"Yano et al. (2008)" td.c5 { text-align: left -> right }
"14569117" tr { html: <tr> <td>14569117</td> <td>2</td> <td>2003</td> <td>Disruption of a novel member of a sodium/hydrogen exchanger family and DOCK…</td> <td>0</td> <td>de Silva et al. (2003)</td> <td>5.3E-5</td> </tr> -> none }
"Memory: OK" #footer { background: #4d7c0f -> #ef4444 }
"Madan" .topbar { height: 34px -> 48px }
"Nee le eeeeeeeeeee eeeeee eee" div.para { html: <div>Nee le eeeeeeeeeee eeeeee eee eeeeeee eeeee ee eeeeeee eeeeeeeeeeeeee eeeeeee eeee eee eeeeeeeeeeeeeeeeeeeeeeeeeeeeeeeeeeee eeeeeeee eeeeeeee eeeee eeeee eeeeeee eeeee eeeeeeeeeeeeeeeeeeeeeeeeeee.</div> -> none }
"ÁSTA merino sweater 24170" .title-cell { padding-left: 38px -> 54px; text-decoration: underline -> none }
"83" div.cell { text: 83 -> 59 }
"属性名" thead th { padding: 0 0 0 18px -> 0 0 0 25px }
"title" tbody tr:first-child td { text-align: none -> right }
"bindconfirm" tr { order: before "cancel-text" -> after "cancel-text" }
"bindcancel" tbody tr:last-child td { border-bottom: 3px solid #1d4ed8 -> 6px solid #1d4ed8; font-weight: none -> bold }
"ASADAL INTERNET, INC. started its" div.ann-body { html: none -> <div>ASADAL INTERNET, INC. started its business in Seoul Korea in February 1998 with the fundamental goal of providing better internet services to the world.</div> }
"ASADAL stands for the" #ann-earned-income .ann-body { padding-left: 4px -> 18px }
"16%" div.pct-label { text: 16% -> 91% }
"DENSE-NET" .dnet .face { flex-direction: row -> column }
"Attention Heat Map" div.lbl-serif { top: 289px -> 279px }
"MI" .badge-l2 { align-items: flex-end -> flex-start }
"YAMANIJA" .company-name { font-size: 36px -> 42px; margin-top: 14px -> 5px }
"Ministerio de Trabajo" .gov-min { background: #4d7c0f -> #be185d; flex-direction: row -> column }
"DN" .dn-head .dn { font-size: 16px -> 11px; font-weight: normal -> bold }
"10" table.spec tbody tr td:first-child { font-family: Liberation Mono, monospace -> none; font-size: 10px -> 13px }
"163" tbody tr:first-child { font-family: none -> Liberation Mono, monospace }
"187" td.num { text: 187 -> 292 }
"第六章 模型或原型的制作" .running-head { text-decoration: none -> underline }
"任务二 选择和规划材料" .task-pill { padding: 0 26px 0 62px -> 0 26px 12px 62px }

_ _ _ _ _

§ Assignment: Copy the data above in full, exactly as it reads.

§ Exercise answer:
"Yano et al. (2008)" td.c5 { text-align: left -> right }
"14569117" tr { html: <tr> <td>14569117</td> <td>2</td> <td>2003</td> <td>Disruption of a novel member of a sodium/hydrogen exchanger family and DOCK…</td> <td>0</td> <td>de Silva et al. (2003)</td> <td>5.3E-5</td> </tr> -> none }
"Memory: OK" #footer { background: #4d7c0f -> #ef4444 }
"Madan" .topbar { height: 34px -> 48px }
"Nee le eeeeeeeeeee eeeeee eee" div.para { html: <div>Nee le eeeeeeeeeee eeeeee eee eeeeeee eeeee ee eeeeeee eeeeeeeeeeeeee eeeeeee eeee eee eeeeeeeeeeeeeeeeeeeeeeeeeeeeeeeeeeee eeeeeeee eeeeeeee eeeee eeeee eeeeeee eeeee eeeeeeeeeeeeeeeeeeeeeeeeeee.</div> -> none }
"ÁSTA merino sweater 24170" .title-cell { padding-left: 38px -> 54px; text-decoration: underline -> none }
"83" div.cell { text: 83 -> 59 }
"属性名" thead th { padding: 0 0 0 18px -> 0 0 0 25px }
"title" tbody tr:first-child td { text-align: none -> right }
"bindconfirm" tr { order: before "cancel-text" -> after "cancel-text" }
"bindcancel" tbody tr:last-child td { border-bottom: 3px solid #1d4ed8 -> 6px solid #1d4ed8; font-weight: none -> bold }
"ASADAL INTERNET, INC. started its" div.ann-body { html: none -> <div>ASADAL INTERNET, INC. started its business in Seoul Korea in February 1998 with the fundamental goal of providing better internet services to the world.</div> }
"ASADAL stands for the" #ann-earned-income .ann-body { padding-left: 4px -> 18px }
"16%" div.pct-label { text: 16% -> 91% }
"DENSE-NET" .dnet .face { flex-direction: row -> column }
"Attention Heat Map" div.lbl-serif { top: 289px -> 279px }
"MI" .badge-l2 { align-items: flex-end -> flex-start }
"YAMANIJA" .company-name { font-size: 36px -> 42px; margin-top: 14px -> 5px }
"Ministerio de Trabajo" .gov-min { background: #4d7c0f -> #be185d; flex-direction: row -> column }
"DN" .dn-head .dn { font-size: 16px -> 11px; font-weight: normal -> bold }
"10" table.spec tbody tr td:first-child { font-family: Liberation Mono, monospace -> none; font-size: 10px -> 13px }
"163" tbody tr:first-child { font-family: none -> Liberation Mono, monospace }
"187" td.num { text: 187 -> 292 }
"第六章 模型或原型的制作" .running-head { text-decoration: none -> underline }
"任务二 选择和规划材料" .task-pill { padding: 0 26px 0 62px -> 0 26px 12px 62px }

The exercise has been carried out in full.